Finland Country Overview
Republic located in northern Europe, it is limited to the north with Norway, to the east with Russia, to the south with Russia and the Gulf of Finland, to the southwest with the Baltic Sea and to the west with the Gulf of Botnia and Sweden. Approximately one third of the country is located north of the Arctic Circle. The surface is 338,145 km². The capital is Helsinki.
It has about 60,000 lakes, the largest of which is Saimaa. In the Baltic Sea is the archipelago of the Aland Islands, consisting of approximately 6,500 islands. The country is mostly a plain with average heights of 120 to 180 meters. The northernmost area, within the Arctic Circle, is known as Lapland.
Due to the moderating influence of the water bodies surrounding Finland, its climate is considerably less severe than that corresponding to its latitude. Snow covers the soil for four to five months of the year in the south and about seven months in the north.
Population and government
According to PROZIPCODES, the population is of Scandinavian – Baltic origin. More than 93% of the population speaks Finnish and 6% Swedish, mainly in the Aland Islands. The north end is inhabited by about 2,500 Samis; other minority groups comprise less than 1% of the population.

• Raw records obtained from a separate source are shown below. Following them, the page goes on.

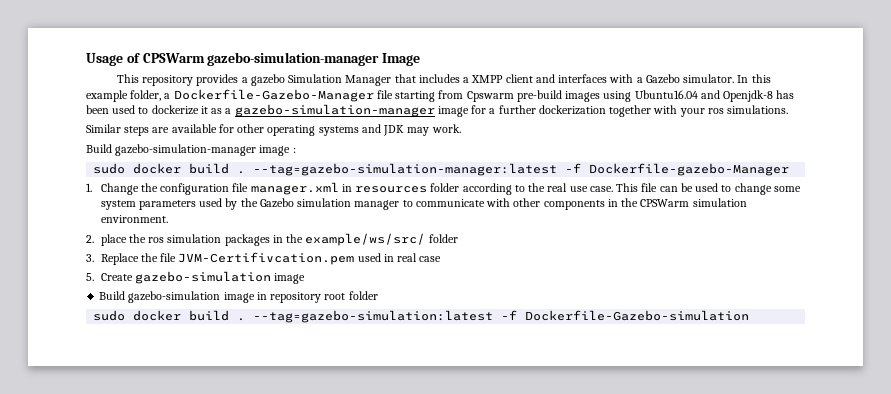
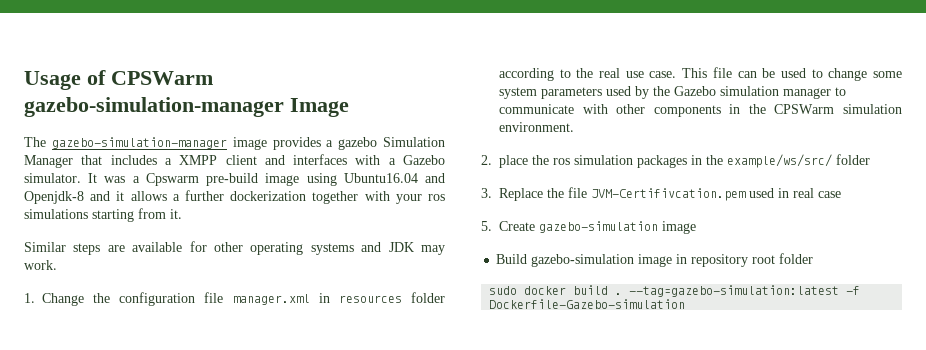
- This repository provides a gazebo Simulation Manager that includes a XMPP client and interfaces with a Gazebo simulator.
+ The gazebo-simulation-manager image provides a gazebo Simulation Manager that includes a XMPP client and interfaces with a Gazebo simulator.
- In this example folder, a Dockerfile-Gazebo-Manager file starting from Cpswarm pre-build images using Ubuntu16.04 and Openjdk-8 has been used to dockerize it as a gazebo-simulation-manager image for a further dockerization together with your ros simulations.
+ It was a Cpswarm pre-build image using Ubuntu16.04 and Openjdk-8 and it allows a further dockerization together with your ros simulations starting from it.
- Build gazebo-simulation-manager image :
- sudo docker build . --tag=gazebo-simulation-manager:latest -f Dockerfile-gazebo-Manager

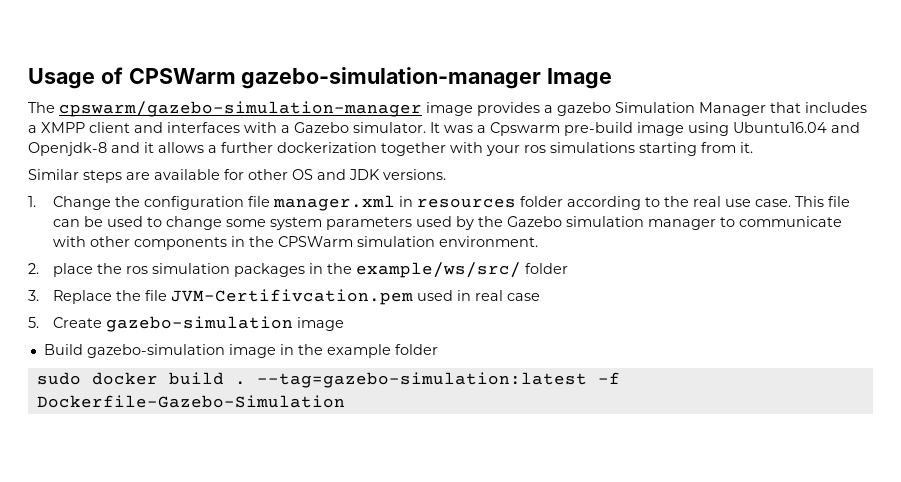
- The gazebo-simulation-manager image provides a gazebo Simulation Manager that includes a XMPP client and interfaces with a Gazebo simulator.
+ The cpswarm/gazebo-simulation-manager image provides a gazebo Simulation Manager that includes a XMPP client and interfaces with a Gazebo simulator.
- Similar steps are available for other operating systems and JDK may work.
+ Similar steps are available for other OS and JDK versions.
- Build gazebo-simulation image in repository root folder
+ Build gazebo-simulation image in the example folder
- --tag=gazebo-simulation:latest -f Dockerfile-Gazebo-simulation
+ --tag=gazebo-simulation:latest -f Dockerfile-Gazebo-Simulation

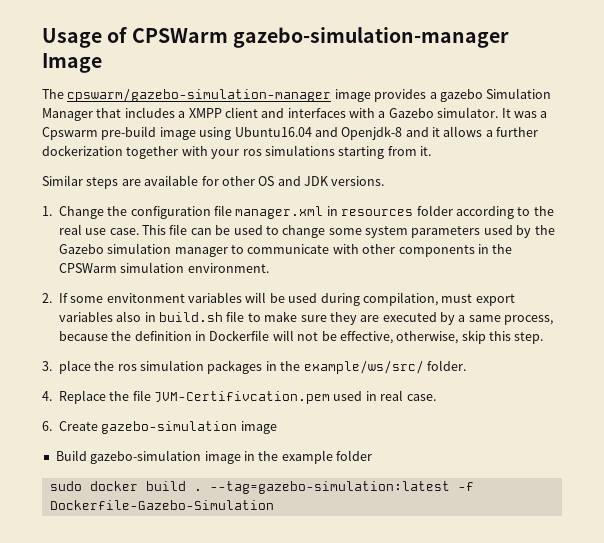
- 2. place the ros simulation packages in the example/ws/src/ folder
- 3. Replace the file JVM-Certifivcation.pem used in real case
- 5. Create gazebo-simulation image
+ 2. If some envitonment variables will be used during compilation, must export variables also in build.sh file to make sure they are executed by a same process, because the definition in Dockerfile will not be effective, otherwise, skip this step.
+ 3. place the ros simulation packages in the example/ws/src/ folder.
+ 4. Replace the file JVM-Certifivcation.pem used in real case.
+ 6. Create gazebo-simulation image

Finnish and Swedish are the official languages. Sami or Lapp is considered a dialect of Finnish. The Evangelical Lutheran Church of Finland is the main confession, encompassing 90% of the population. The Orthodox Church, however considered as a national cult, has suffered a strong decrease in its members since the end of World War II.
In 1993, the population was 5,054,982 inhabitants, with a density of something less than 15 inhab / km². The most important cities are: Helsinki, Tampere and Turku.
According to the 1919 Constitution, it is a republic governed by a president, elected by direct popular vote.
In 1991, gross domestic product was $ 122.0 billion, with $ 24,400 per capita income. Agriculture is limited to coastal regions. The main crops are: barley, sugar beet, oats, potatoes and wheat.
Forestry is very important. In the early 1990s, wood cutting reached 35 million m³. It is a significant producer of copper, zinc, chromium, lead, nickel and gold.
The pulp, paper and wood production industries dominate the industrial sector.
The currency unit is the markka.
From 1809 until 1863 Finland was headed by a Russian governor general. By the end of the century there had been an exchange in Russian politics that tended to curb growing nationalism. The Russian – Japanese War of 1904-1905 mitigated the process of Russification. The unicameral Parliament was created, and the right to vote was established for men and women over the age of 25; making Finland the most modern parliamentary system in Europe.
During the Russian Revolution of 1917, a newly elected Finnish parliament took advantage of the situation and assumed “all the powers that the Grand Duke Tsar previously possessed”. The Finns voted in favor of an independent republic. The population was divided between Bolshevik socialism and the conservative government; two armies were created in the country, the Red Guard and the White Guard.
The armed conflict broke out in 1918; the Red Guard reacted against the government in order to expel all Russian troops. General Carl Gustaf Emil von Mannerheim headed the White Guard and, helped by German troops, took Helsinki. In 1919 Parliament adopted a new republican constitution. Liberal Kaarlo j. Stahlberg was elected president.
When World War II broke out, Finland declared itself neutral. The Union of Soviet Socialist Republics (USSR) invaded Finland in 1939, thus starting the Winter War. The superior Soviet military might forced the Finns to make peace. See Russo-Finnish War.
When the Germans attacked the USSR in 1941, the Finns again proclaimed their neutrality, even though German soldiers operated from northern Finland, which gave the USSR a basis to bomb several cities until Finland declared the USSR again, making it clear that the country was not an ally of the Germans, but simply a co – belligerent. The final peace treaty with the USSR was signed in 1947.
The orientation of Finnish foreign policy until the end of Soviet hegemony in Eastern Europe, at the beginning of the 1990s, focused on strict international neutrality and friendly relations with the USSR. This policy, also called the Paasikivi-Kekkonen Line, was named after its initiator, President July K. Paasikivi, and its successor, Urho K. Kekkonen.
Most post-war governments were spearheaded by centrist and social – democratic leaders. The 1987 elections forced the Social Democrats to create a governmental coalition with conservative parties.
Popular discontent in the face of the poor economic situation and the lack of jobs led to the election as president, in 1994, of the social – democratic candidate Martti Ahtisaari.